*** Opening of Information ***

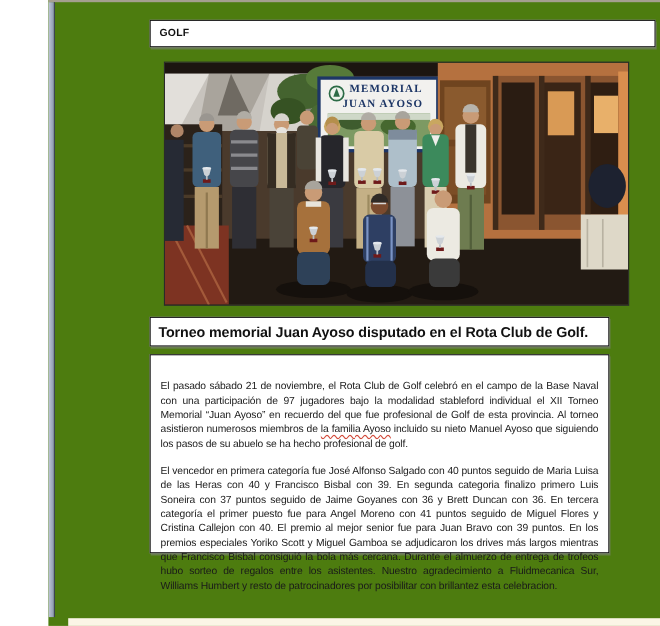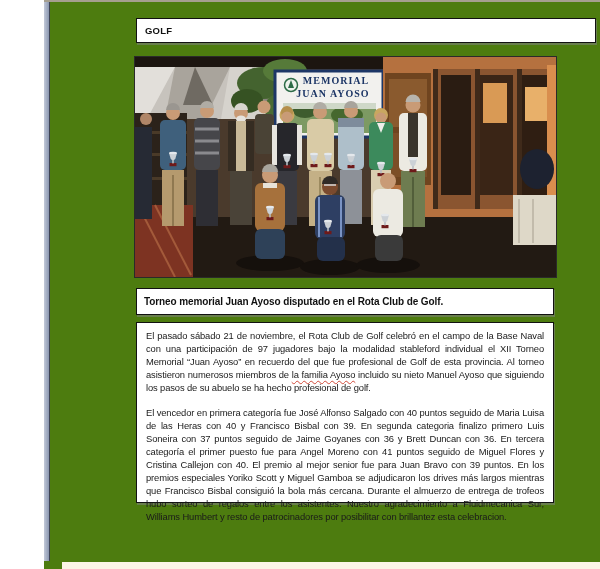"MEMORIAL" .photo-frame { left: 91px -> 106px }
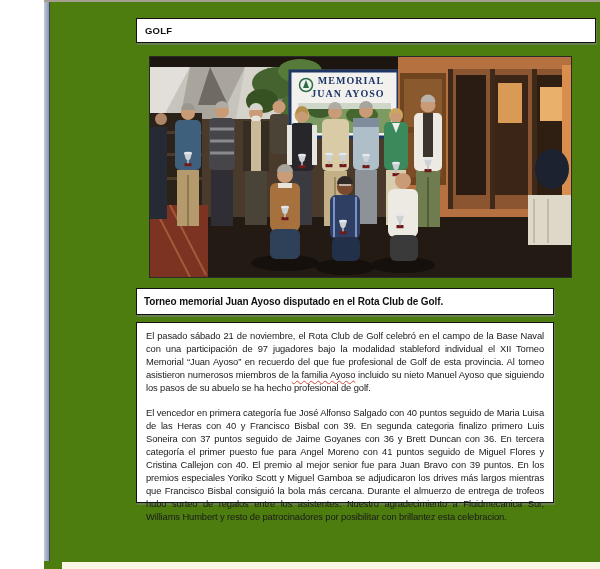"Torneo memorial Juan Ayoso disputado" .title-box { font-size: 10px -> 13px }
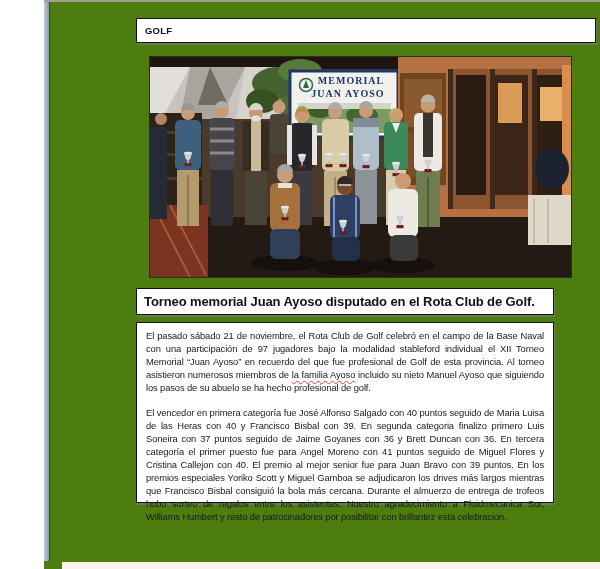"El pasado sábado 21 de" .text-box { padding: 7px 9px 0 9px -> 22px 9px 0 9px }
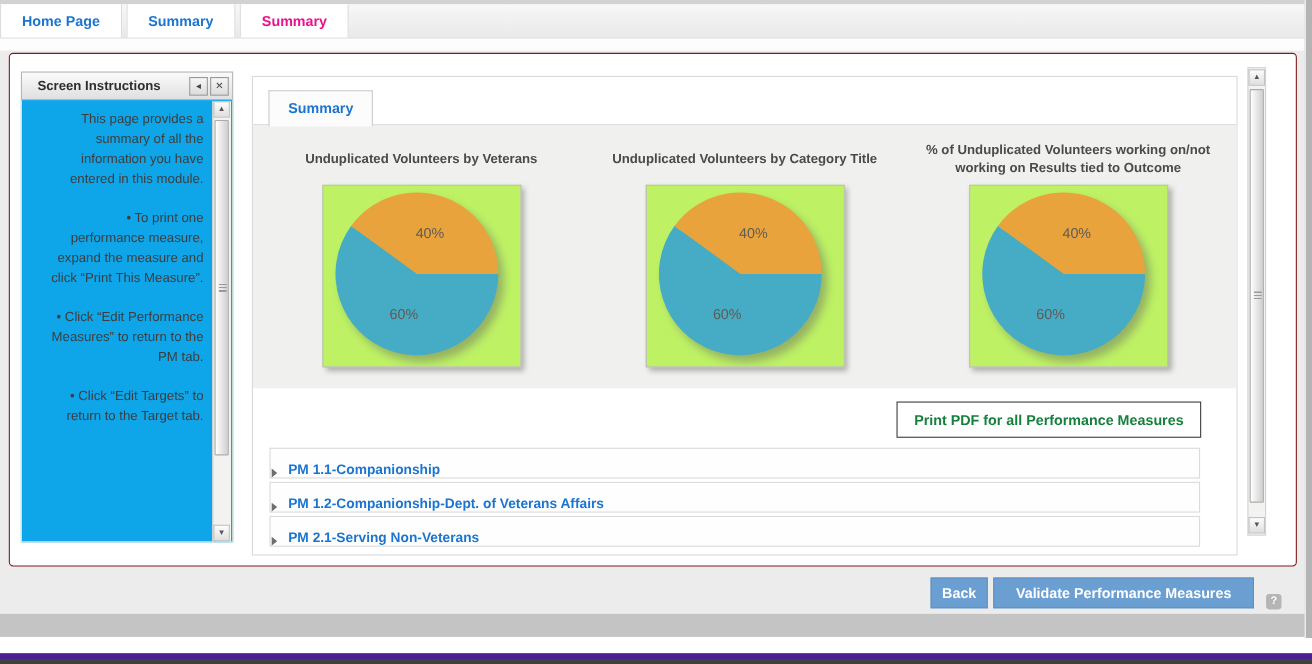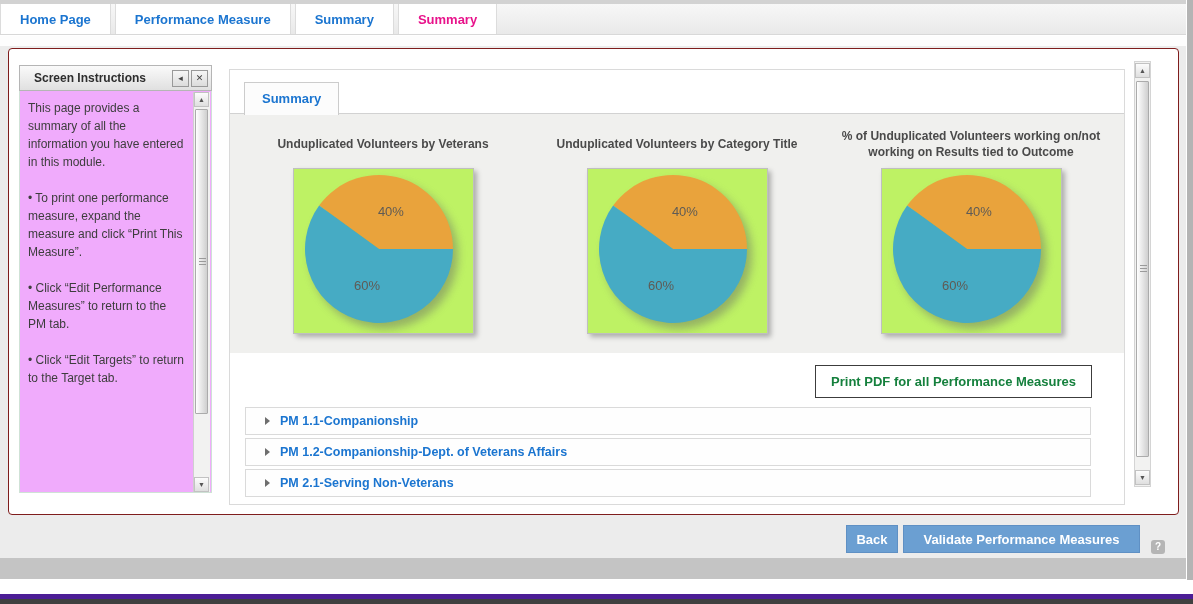"Performance Measure" div.tab { html: <div>Performance Measure</div> -> none }
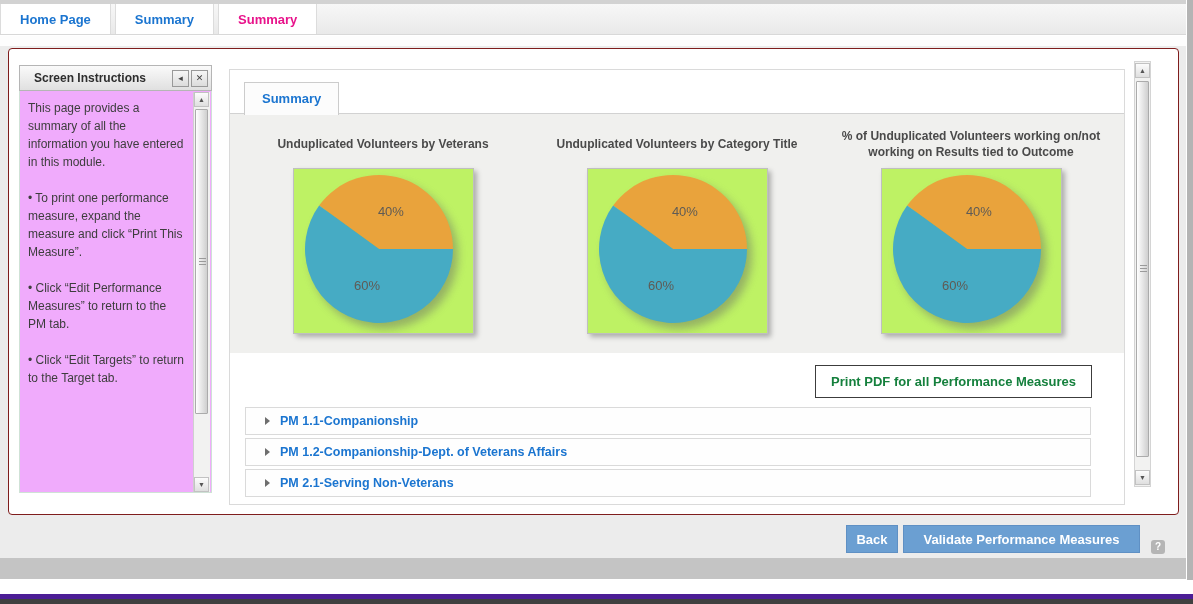"This page provides a summary" .instr-body { background: #f0abfc -> #0ea5e9; padding: 8px 26px 8px 8px -> 8px 26px 8px 26px; text-align: none -> right }
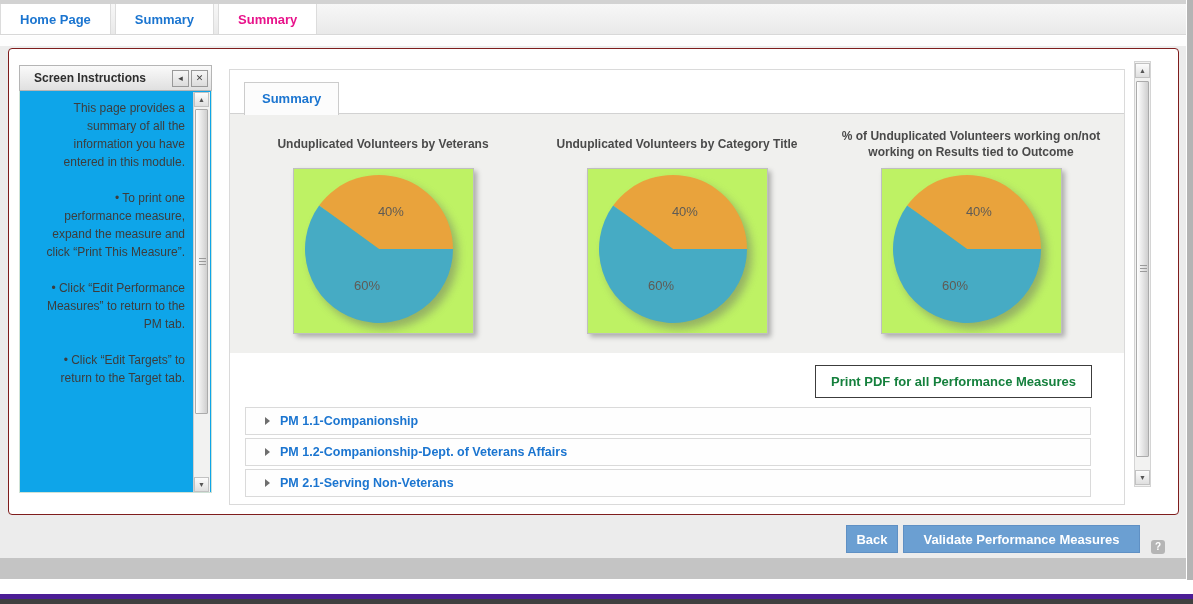"PM 1.1-Companionship" .measure-row { align-items: center -> flex-end; padding-left: 19px -> 1px }
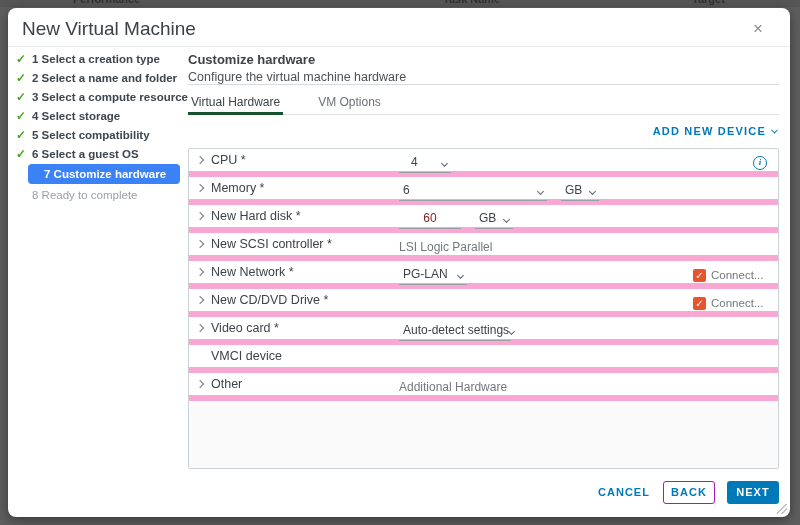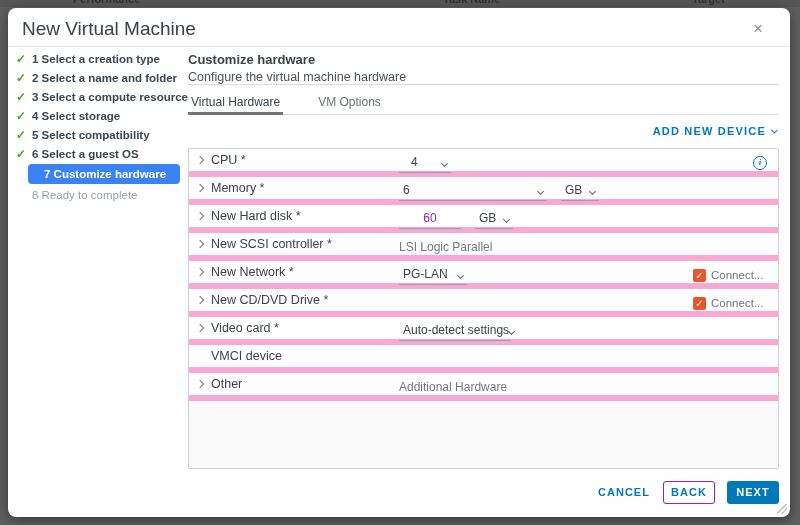"Virtual Hardware" .tab.active { border-bottom: 3px solid #737373 -> 3px solid #14532d }
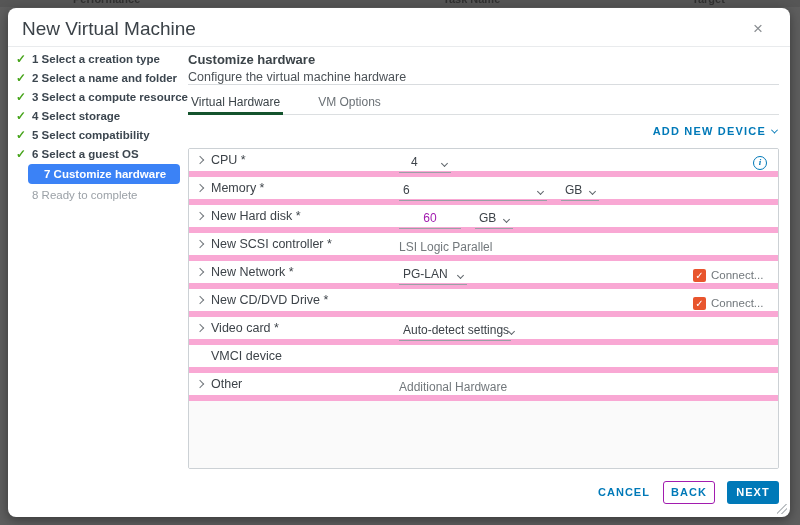"60" .inp .val { color: #a21caf -> #7f1d1d }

*** Close of Information ***

Work required.
Output the line that contains "pasado sábado 21" and every line after it to the end of the records, word for word, leaving out the pictures.

Output below.
"El pasado sábado 21 de" .text-box { padding: 7px 9px 0 9px -> 22px 9px 0 9px }
"Performance Measure" div.tab { html: <div>Performance Measure</div> -> none }
"This page provides a summary" .instr-body { background: #f0abfc -> #0ea5e9; padding: 8px 26px 8px 8px -> 8px 26px 8px 26px; text-align: none -> right }
"PM 1.1-Companionship" .measure-row { align-items: center -> flex-end; padding-left: 19px -> 1px }
"Virtual Hardware" .tab.active { border-bottom: 3px solid #737373 -> 3px solid #14532d }
"60" .inp .val { color: #a21caf -> #7f1d1d }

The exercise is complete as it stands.